→ **Problem to solve**
Please print the listing that follows word for word, but skip any pictures it holds.

(Beginning of Records for the exercise)

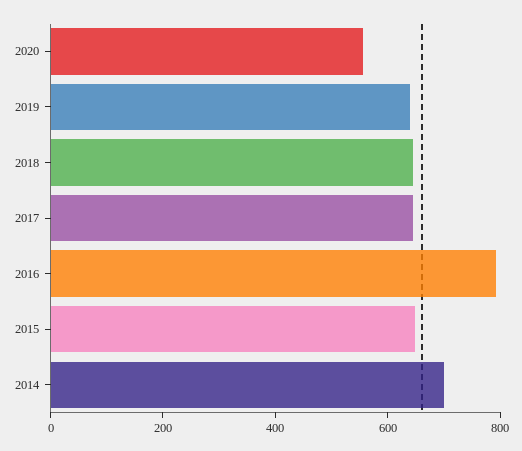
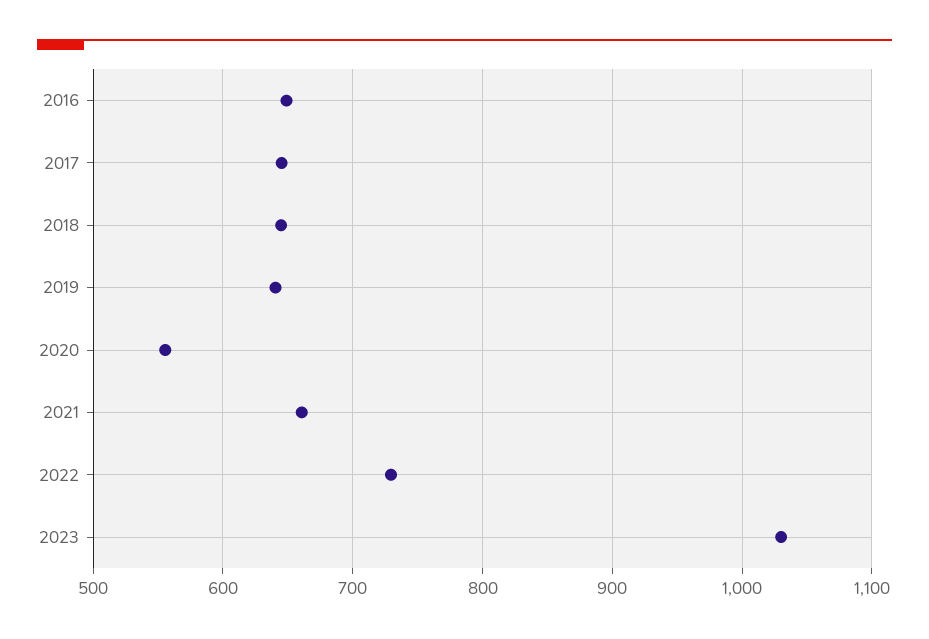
2016: 800 -> 650
2015: 650 -> none
2014: 700 -> none
2021: none -> 660
2022: none -> 730
2023: none -> 1030

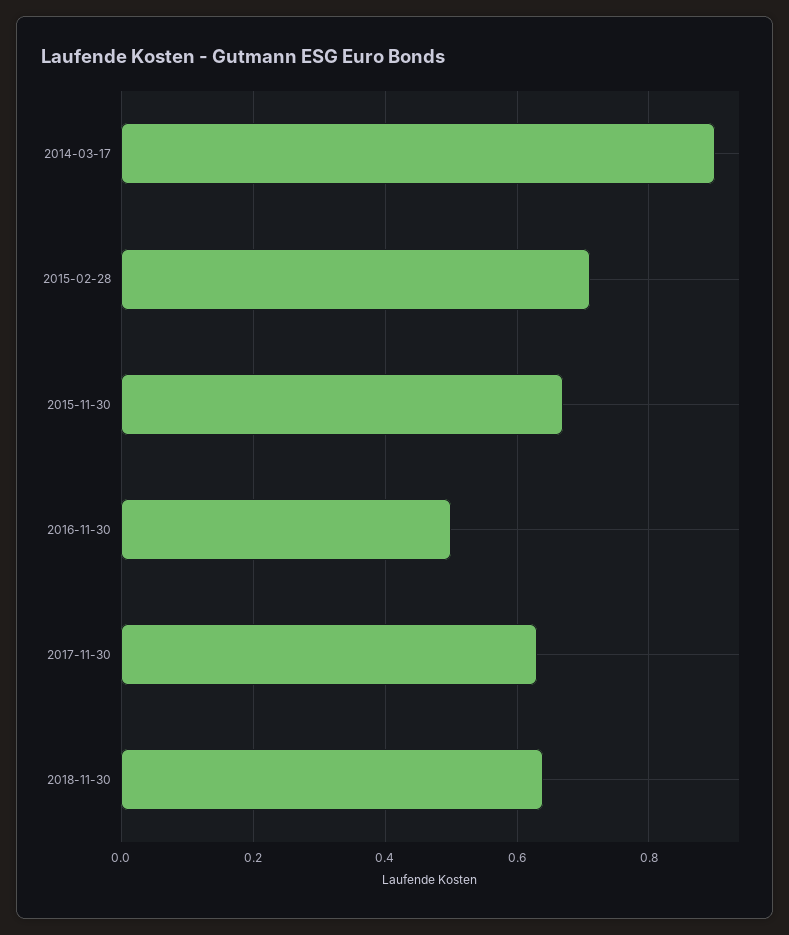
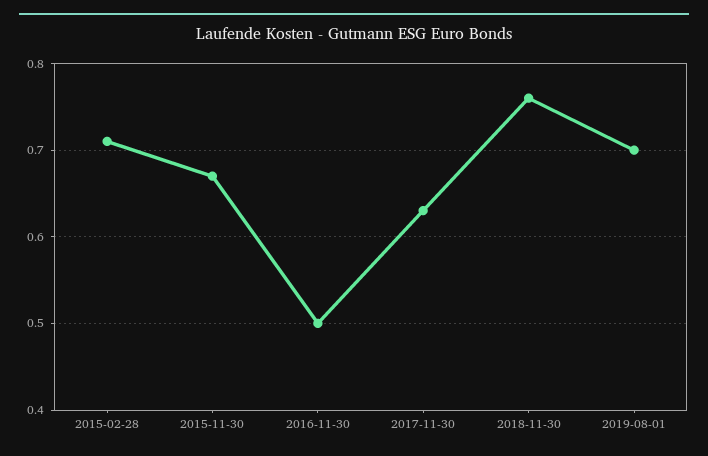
2014-03-17: 0.9 -> none
2018-11-30: 0.65 -> 0.76
2019-08-01: none -> 0.7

(End of Records for the exercise)

→ **Written reply**
2016: 800 -> 650
2015: 650 -> none
2014: 700 -> none
2021: none -> 660
2022: none -> 730
2023: none -> 1030

2014-03-17: 0.9 -> none
2018-11-30: 0.65 -> 0.76
2019-08-01: none -> 0.7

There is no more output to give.